AとBを別々に考えてみるか。Aといえば……、やっぱり都営地下鉄浅草線? いや、じゃあBは何線だよ。横浜市営地下鉄ブルーラインかよ。
Aが音階のラで、Bがシ? ずっとラシラシラシラシ……って吹いていく木管楽器のトリルのことだったりして。いや、ギターかな。ハンマリングとプリングを繰り返してんのかな。いや、AとBに絞る意味はないから、楽器からは離れよう。
ABのテストと言っているわけだから、Aをテストして、Bをテストして、次はCを……って、ぅおおおおおい! 社会人はいまだにAとかBとかCとかって隠語使ってんのかよっ。うちのお兄ちゃんも「一人のGの次に、二人のHがあって、I(愛)になる」とか力説してたけど、あれ何なんだ。「そしてJはジュニアで、Kは結婚だ」つって、うまいこと言っただろって顔しやがって。どこがムッツリだよ、堂々たるエロ兄貴だよ。
いやいや、落ち着け。さすがに会社でAのテストやBのテストはないでしょ……。しかも夢野先輩と一緒に繰り返すなんて。ありえん。繰り返すぐらいの仲ならCに行くでしょ、Cに。Cに行くって何。
分かった。妄想だな? めぐっぺが勝手に、妄想の中で夢野先輩とのAとBのテストを繰り返してるんだな? しょうがない奴。妄想なんだから別に思い切ってCに行ったっていいじゃん。Cに行くって何。
ガチキモめぐっぺが、無垢な夢野先輩を使って脳内エロテストやってんじゃないよ。そんなキミは、コーヒーゼリーに甘いホイップクリームと間違えて、山芋とろろをかけられるの刑に処されるがよいよ)
リサの妄想洞察が止まらない。
リサの長所は、気になったことは何でも即座に調べる行動力。でも、情報に辿り着いたらいきなり妄想が暴走して、そこから先を調べ損ねちゃうのがリサの残念なところ。今日も妄想ばかりで、時間がきちゃう。

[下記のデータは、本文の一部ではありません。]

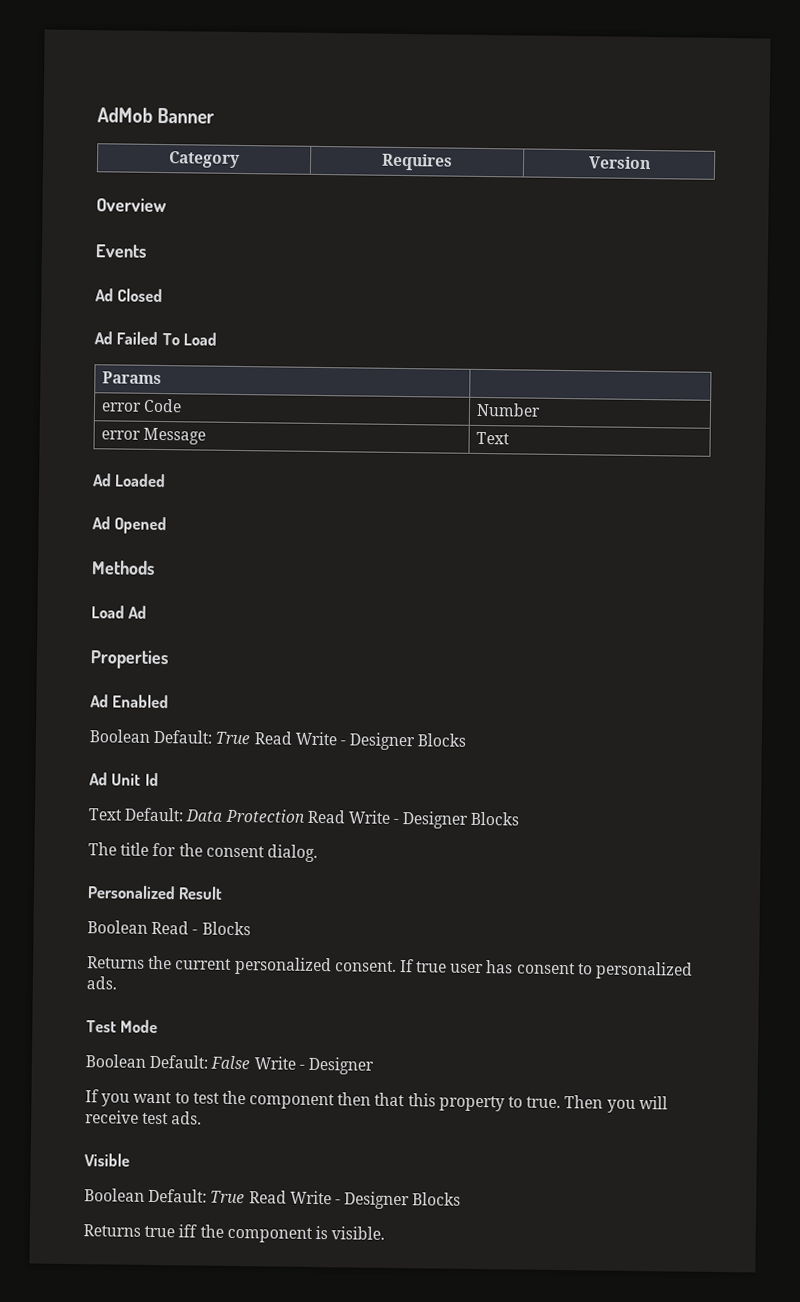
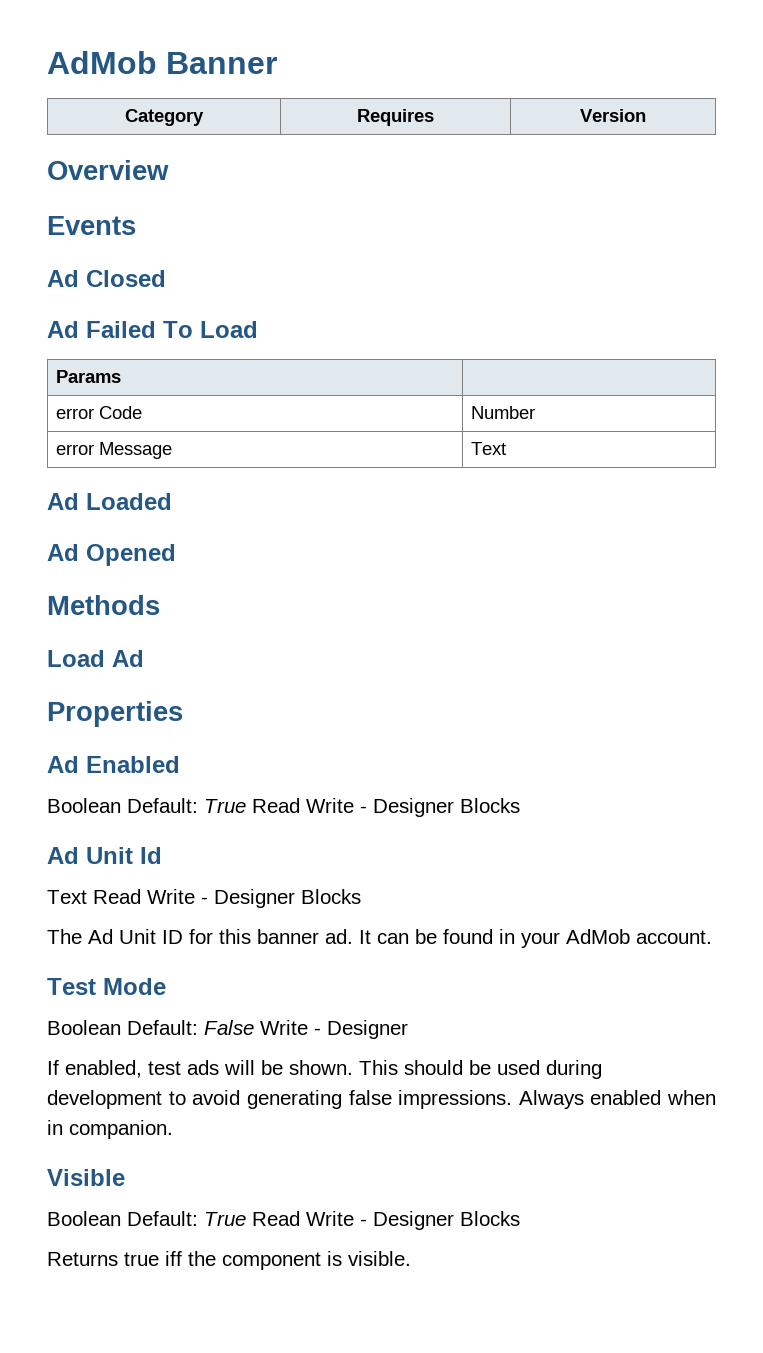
- Text Default: Data Protection Read Write - Designer Blocks
+ Text Read Write - Designer Blocks
- The title for the consent dialog.
- Personalized Result
- Boolean Read - Blocks
- Returns the current personalized consent. If true user has consent to personalized ads.
+ The Ad Unit ID for this banner ad. It can be found in your AdMob account.
- If you want to test the component then that this property to true. Then you will receive test ads.
+ If enabled, test ads will be shown. This should be used during development to avoid generating false impressions. Always enabled when in companion.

そうこうしてるうちに、やっぱり通学時間がやってきた。すっかり冷めてしまった玉子雑炊セットを白い蓮華で集めて食べて、お会計に立つ。飲み放題のドリンクバーなのに、クランベリービネガージュース1杯しか飲めてない。もっとゆずレモンスパークリングとか飲みたかった。
彼女は帰宅後に調べ直すまで、結局辿り着いていなかった。ABテストとは
異なる要素を比較して、どちらが成果を出して採用をするかを見つけるテストだということに。AとBは別に隠語ではないのだ。
そして彼女はいまだに分かっていなかった。「めぐ」というハンドルネームを名乗っている「シラベドコロ カイ」くんの本名が「調所 廻」、「ずしょ めぐる」であるということを……。
■リサが帰宅後に学んだビジネス用語
「ABテスト」
Webサイトやバナー広告、スマホゲームなどのデジタルコンテンツで、異なる2つのバージョンでの成果を比較し、どちらを採用するかを検証するテストのこと。